Une vie de misère, de relation impossible. Un son inaudible long, criard, une note qui s’étire tel un cri insondable. Un saxophone parle à la place de ces deux là et des petites frappes de percussions ricanent de la situation. Tels des petits démons, ils rient du gouffre invisible et vif, coupant, séparant, éloignant tel un miroir déformant une réalité perdue. L’invisible a gagné la partie de cette impossible réalité.

La mère la mama la maman, celle qui a mis au monde l’autre se redresse. Un petit rire surgit de son trésfond et s’extériorise. S’étant extraite subitement de cet air empoisonné, un nouveau souffle l’emplit, la remplit et déborde, se déverse, coule à flot. Il arrose et il envole, il lave et purifie, cet air trop longtemps étouffant. Un rire, deux, trois rires. La fille les entend.

De la mère, ça continue à déborder et jaillit par salve. Du bout de ses doigts des ondes invisibles viennent dessiner dans l’espace environnant des formes fleurs, des poissons bulles imaginaires et autres motifs incongrus… Tout est envahit … La mère magicienne sorcière danse maintenant et vomit le poison démon. Elle a le pouvoir, la magie du vivant. Un chant se mêle à la partie et la fille légère flotte dans ce nouvel air et sourit de cet ici et maintenant comme si l’avant n’avait jamais existé.

La cérémonie du Tout est Là.

Solennelle, retentissante, La voix dit : « Tout est Là! »

L’oreille entend et se rend à l’évidence.

Une pensée répond : « Oui, ce n’est pas faut… »

L’écho de la voix résonne… : « Tout est Là! »

La tête s’incline, se soumet.

Les yeux observent : les meubles, table, chaises, lunettes, papiers, ordinateurs. Les murs, les fenêtres, arbres, immeubles, ciel…

Oui Tout est là, ce n’est pas faut. C’est vrai alors… c’est simple.

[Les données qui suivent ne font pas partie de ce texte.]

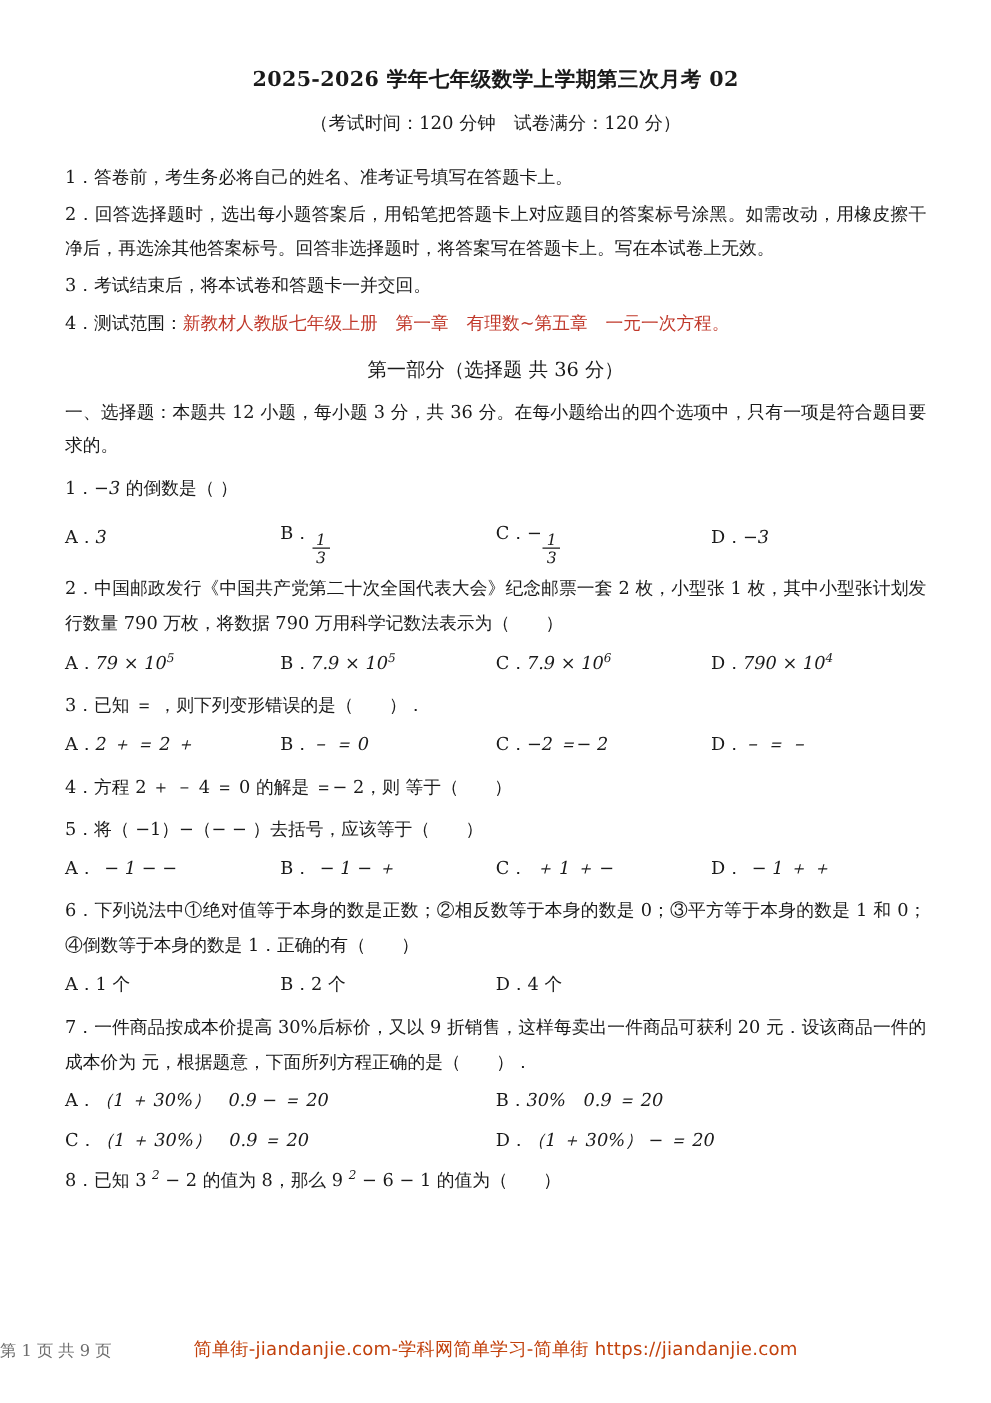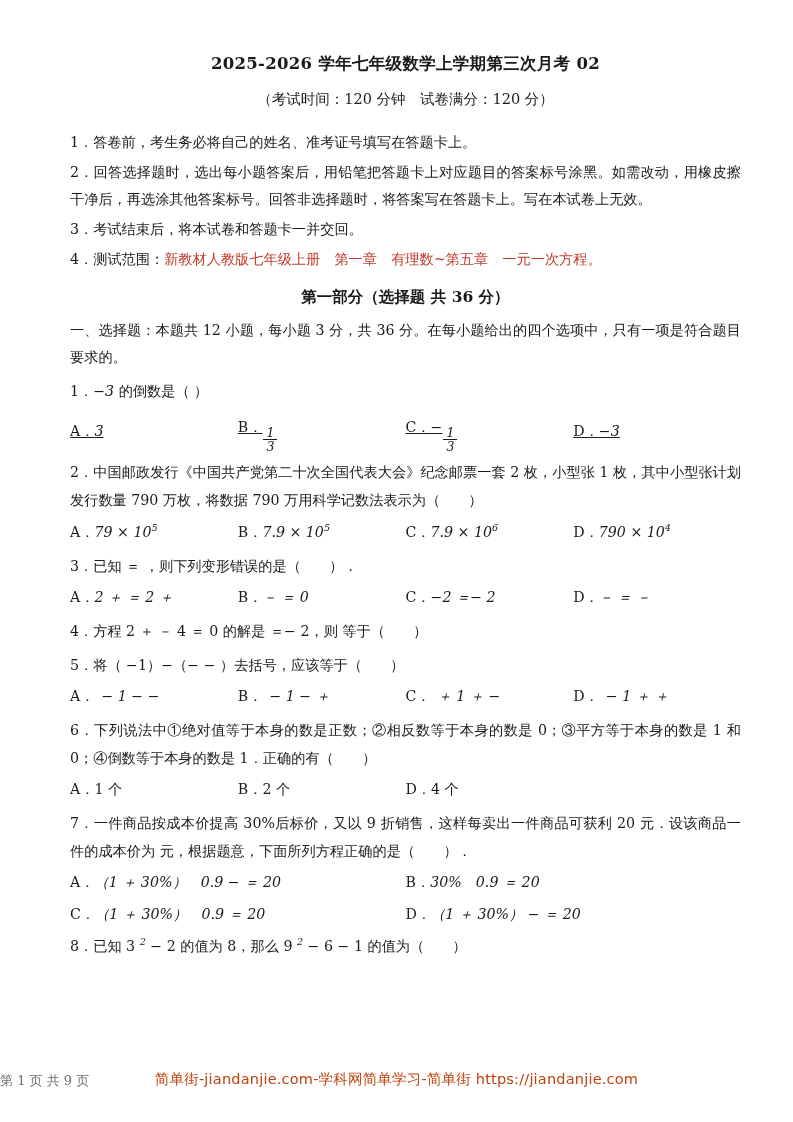"2025-2026 学年七年级数学上学期第三次月考 02" .page { padding: 52px 52px 0 70px -> 52px 52px 0 52px }
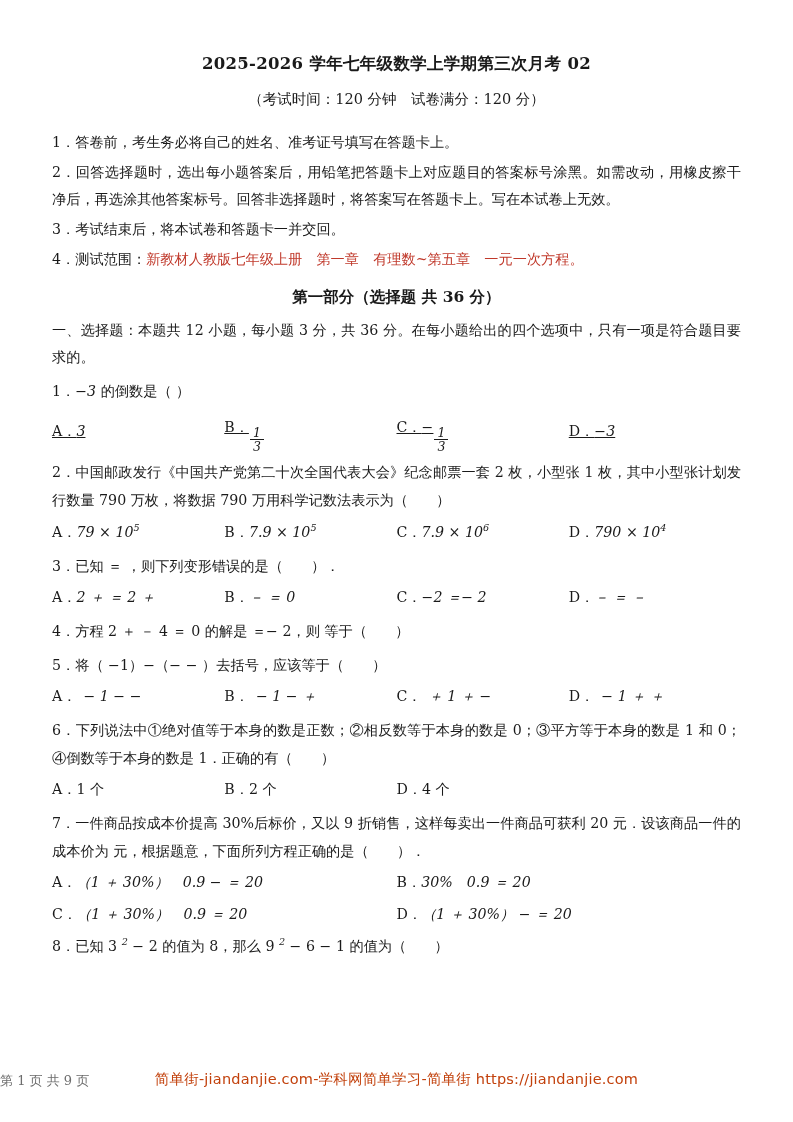"第一部分（选择题 共 36 分）" .part-title { font-weight: bold -> normal }
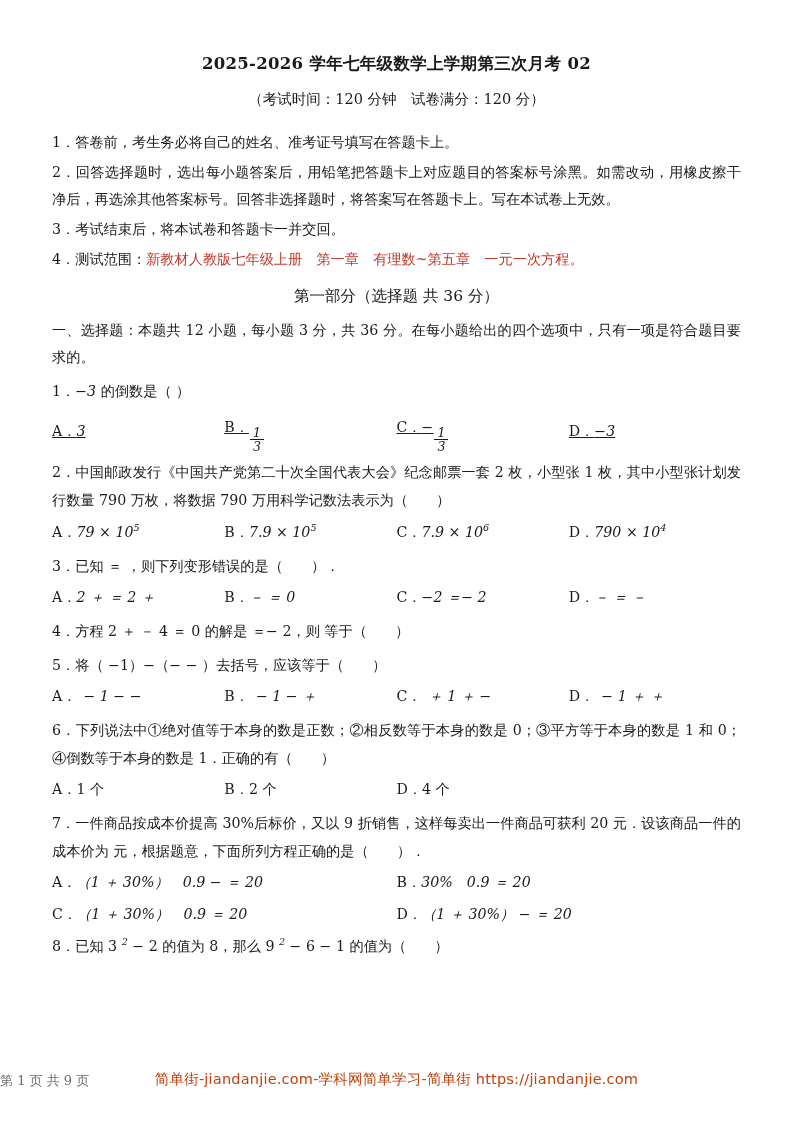"A．3" .opts.tall { text-decoration: underline -> none }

Les entrailles se rebiffent : « Pas possible! Pas possible que cela soit si simple ! »

Les émotions viennent d’ailleurs, elles se présentent sans être invitées…

Il y a donc un ailleurs que Là ! Ah ah!

La pensée duelle s’active, s’en donne à coeur joie : Oui mais les émotions apparaissent dans cet instant là donc Tout est bien là à sa juste place… l’ailleurs est imaginaire pas réel… blabla blabla…

La cognition dans sa pleine raison d’être fait surchauffer le cerveau qui rend l’âme.

STOP! Revenons en au « Tout est Là! »…

La voix a bien résonné dans la tête.

Restons en là, c’est simple, les objets, le corps, l’environnement, le calme.